On the 12th of March 2020, we were faced with the news of COVID-19 and the restrictions that were being brought in. After the initial shock wore off, many of us set off to search for things to do at home, things to keep ourselves busy. Some people took up running, studying, gardening, baking. Some vowed to maintain and renew contact with friends and family. Others turned to awakening their inner child and spent their time playing their old Nintendo, Wii, Xbox or simple board games.
Staying at home and social distancing is difficult and at the beginning. It felt really important to take up new hobbies, return to old ones or do anything else in order to manage. While my time staying at home hasn’t been the best time of my life, it also wasn’t the worst. I carved out a significant amount of time for myself, my mental health and my interests.
Thinking about our busy lives
After Taoiseach Leo Varadkar announced the overview of the reopening phases, I felt anxious. At first, I wasn’t sure why, however after a while, I realised that on the 1st of September, the stress of the Leaving Certificate will take over and my life will be consumed with study and pressure. I’ll have no time for hobbies. While I’m excited for this to finally be over, I am a little worried that perhaps in the midst of my soon-to-be-busy life, I’ll forget to make time for myself and my needs.
Focusing on my creative side
After the announcement on Good Friday, I decided that I don’t want to waste my time anymore. However, I didn’t choose to train for a marathon or learn a language or read five books in a week. I decided to try something as simple as colouring. It can be typically seen as a childish activity but it managed to ease my stress. Afterwards, I continued relying on activities, that awakened my inner child, for comfort and fun. I bought a 1000 piece Disney jigsaw and focused more on creative self care.I made self care bingos, challenges, habit trackers.I found that it was important for me to embrace and accept the impact of COVID-19, so I cut out images from an old magazine and stuck them on two A3 pages. On one page, I had everything I’m looking forward to doing when the restrictions are lifted and on the second page, I had images of things that I can do while social distancing.
In relation to connecting with people, I called my Granny (who lives abroad) more often. I had Zoom quiz nights with my friends and online board game nights. My parents weren’t huge fans of letting me out for walks by myself, so I had to go with them. Initially, I wasn’t keen on the idea however now, I hope to continue it after self isolation. I began stretching in the morning right after I woke up and in the evening, right before I went to bed. I spent more time with my family and allowed them to get to know me better.

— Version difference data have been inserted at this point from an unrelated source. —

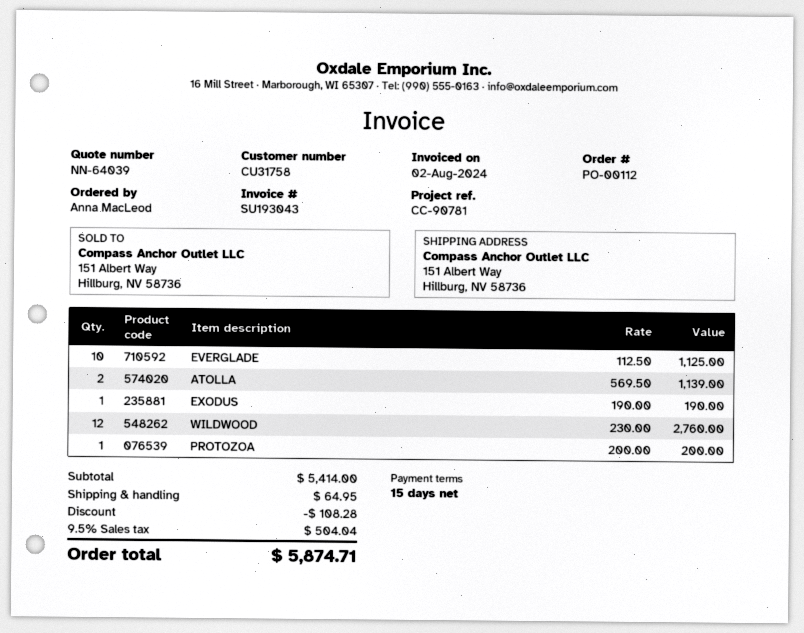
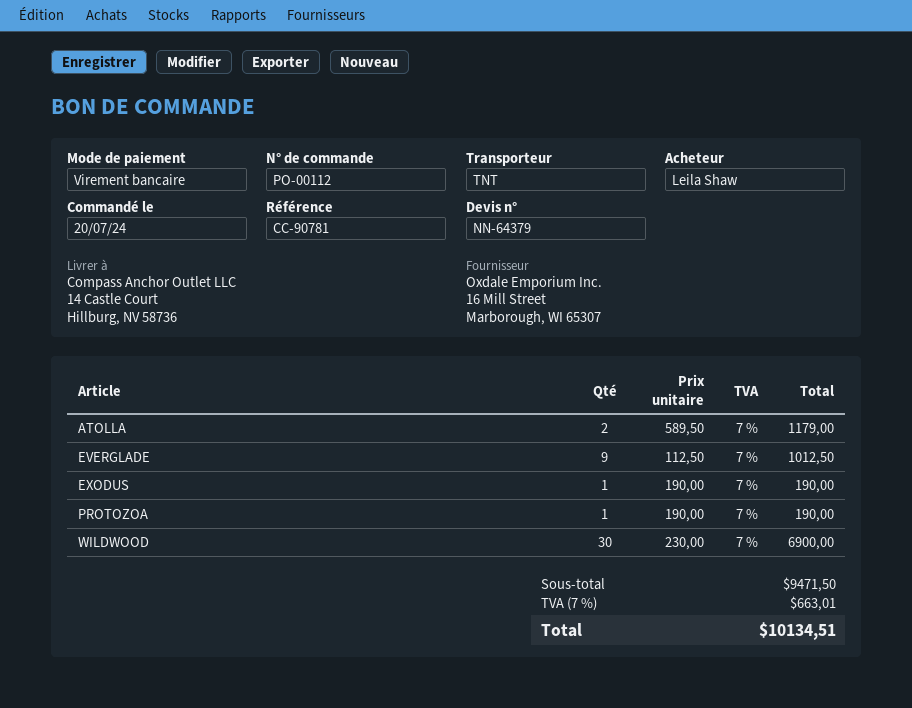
quote number: NN-64039 -> NN-64379
ordered by: Anna MacLeod -> Leila Shaw
ship to: 151 Albert Way, Hillburg, NV 58736 -> 14 Castle Court, Hillburg, NV 58736
EVERGLADE: 10 x 112.50 = 1125.00 -> 9 x 112.50 = 1012.50
ATOLLA: 2 x 569.50 = 1139.00 -> 2 x 589.50 = 1179.00
WILDWOOD: 12 x 230.00 = 2760.00 -> 30 x 230.00 = 6900.00
PROTOZOA: 1 x 200.00 = 200.00 -> 1 x 190.00 = 190.00
subtotal: 5414.00 -> 9471.50
discount: 108.28 -> none
shipping: 64.95 -> none
tax: 9.5% = 504.04 -> 7% = 663.01
total: 5874.71 -> 10134.51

As I am interested in History, I took pictures of COVID-19 signs, the lengthy queues outside of Lidl, and empty playgrounds to try and document this pandemic. In an attempt to see the good in my life, I began writing down one or two good things that happened to me everyday during lockdown and dropped them into a jar. Come 8th of June, I will open the jar and remember all the good days I had during this unprecedented event.

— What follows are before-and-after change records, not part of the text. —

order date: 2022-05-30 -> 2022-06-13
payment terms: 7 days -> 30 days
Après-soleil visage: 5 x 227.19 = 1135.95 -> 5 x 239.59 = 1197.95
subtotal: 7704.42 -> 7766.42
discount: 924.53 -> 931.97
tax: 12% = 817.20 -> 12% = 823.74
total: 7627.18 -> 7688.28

Keeping up our positive habits
Although we can’t wait until the pandemic is finished and until we can finally hug our family, our friends, our partners, let’s not forget some of the good habits we may have gained because of this. Let’s not forget how much we like to run, colour, paint, make jigsaws, play board games, spend Sunday afternoons with our families. Let’s make sure to be grateful for every little thing we took for granted before COVID-19 and make sure to create space for these new habits in our lives. Let’s remember to make time for ourselves when we return to our hectic lives. Let’s remember this time when we return back to normal.